Disability-free life expectancy at the age of 65 has been increasing for several years, but the state of health depends strongly on the socio-economic situation of the people concerned.

How healthy can you expect to retire? The pension reform project, presented on January 10 by the government, brings this question back to the fore, while the executive wants to gradually raise the legal retirement age to 64, against 62 currently. .

Several variables can be taken into account when talking about health in France. Disability-free life expectancy is one. It makes it possible to estimate the number of years that a person can expect to live without being limited in the activities of daily living due to a health problem.

An average life expectancy of 11.5 for women, 10.4 years for men

According to DREES data, in 2019, a 65-year-old woman can expect to live another 11.5 years without disability. A 65-year-old man can expect to live 10.4 years without disability.

The Directorate of Studies of the Ministry of Health notes that in recent years, life expectancy without disability at age 65 has increased more rapidly than life expectancy at age 65. She explains it by “the decline in the age at which chronic disabling diseases occur” and by “the improvement in their management”.

Between the ages of 60 and 64, 49.9% of women and 53.6% of men reported having a chronic or long-lasting illness or health problem in 2017, according to the survey “Statistics on resources and living conditions” from INSEE. This figure increases to 56.4% for women and 53.9% for men in the next age bracket, 65-69.

Differences by income

But beyond gender differences, health status depends on other variables, such as income. According to a survey published by INSEE in 2018over the period 2012-2016, the life expectancy at birth of men belonging to the poorest 5% of the population is nearly 13 years lower than that of the wealthiest 5%.

For the latter, it amounts to 84.4 years, against 71.7 years for the poorest. Among women, this gap is 8 years (88.3 years among the wealthiest against 80 years among the poorest).

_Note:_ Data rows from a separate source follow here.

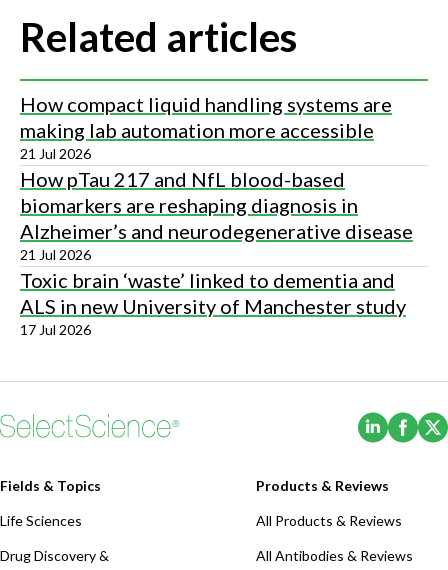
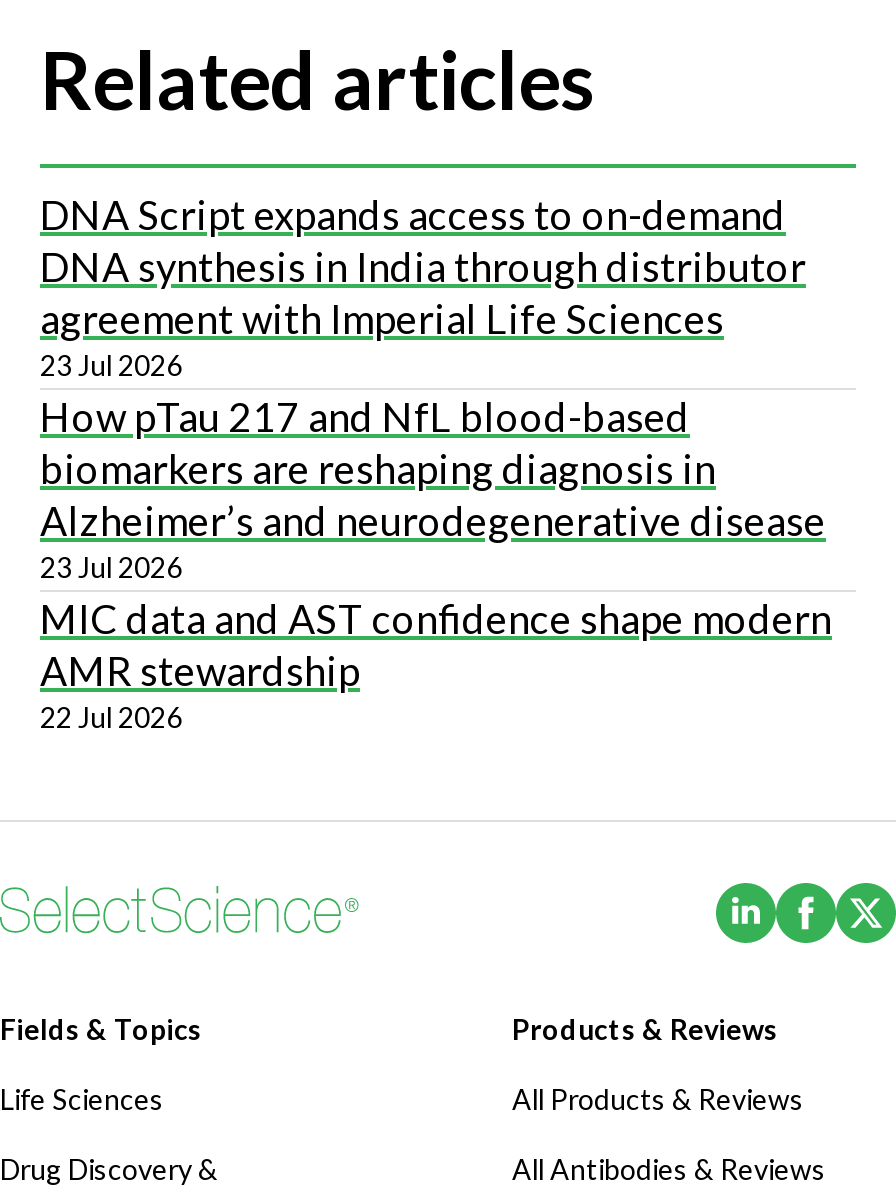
- How compact liquid handling systems are
- making lab automation more accessible
- 21 Jul 2026
+ DNA Script expands access to on-demand
+ DNA synthesis in India through distributor
+ agreement with Imperial Life Sciences
+ 23 Jul 2026

- 21 Jul 2026
- Toxic brain ‘waste’ linked to dementia and
- ALS in new University of Manchester study
- 17 Jul 2026
+ 23 Jul 2026
+ MIC data and AST confidence shape modern
+ AMR stewardship
+ 22 Jul 2026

INSEE notes that around a standard of living of 1000 euros per month, “an additional 100 euros is associated with 0.9 years in life expectancy in men and 0.7 years in women” .

The Drees points out that with the exception of certain cancers, chronic diseases “occur more frequently in people with the lowest incomes”. The poorest 10% of the population thus develop diabetes 2.8 times more often than the wealthiest 10%. Chronic diseases of the liver or pancreas, excluding cystic fibrosis, present an increased risk of 2.2 compared to the wealthiest.

A difference according to living conditions

According to INSEE68% of people aged 60 to 69 living in a household with poor living conditions report suffering from a chronic or long-lasting illness or health problem in 2018, compared to 49.8% for people living in a non-poor household.

The National Institute of Statistics defines a household with poor living conditions as a household that has accumulated at least eight deprivations or difficulties out of 27 relating to insufficient resources, late payments, consumption restrictions and housing-related difficulties. .

Occupation influences health

The differences are also in the socio-professional categories. In the 2016 INSEE Social Portrait, 85% of executives and higher intellectual professions say they are in good or very good health, compared to 82% of intermediate professions, 75% of workers and employees, 67% of farmers. This data is from 2014.

“This link persists after having corrected the structure by sex and age within each PCS to make it comparable”, explains INSEE in its report.

The institute concludes that “the fact that farmers are on average older than executives is not enough to explain the difference between their perceived health status”.

The statistics institute explains the differences by differences in “lifestyles”, “behaviours in terms of prevention”, “working conditions” and “use of care”. This last point is due both to the financial barriers that people from socio-professional categories with a lower standard of living may encounter and to “a differentiated relationship to the health system”.

A medical visit for the toughest jobs

In order to respond to the problem of careers more exposed “to the risks of professional wear and tear”, the government plans in his reform plan pensions a compulsory medical examination at 61, which should allow “all those who are unable to continue to work and are thus recognized as unfit for work” to leave at 62 at full rate.

A measure that does not convince the SNPST, the union of occupational physicians, which estimates on his website that “selection does not lead to prevention” and that “the public authorities must proactively commit to a policy of improving working conditions”.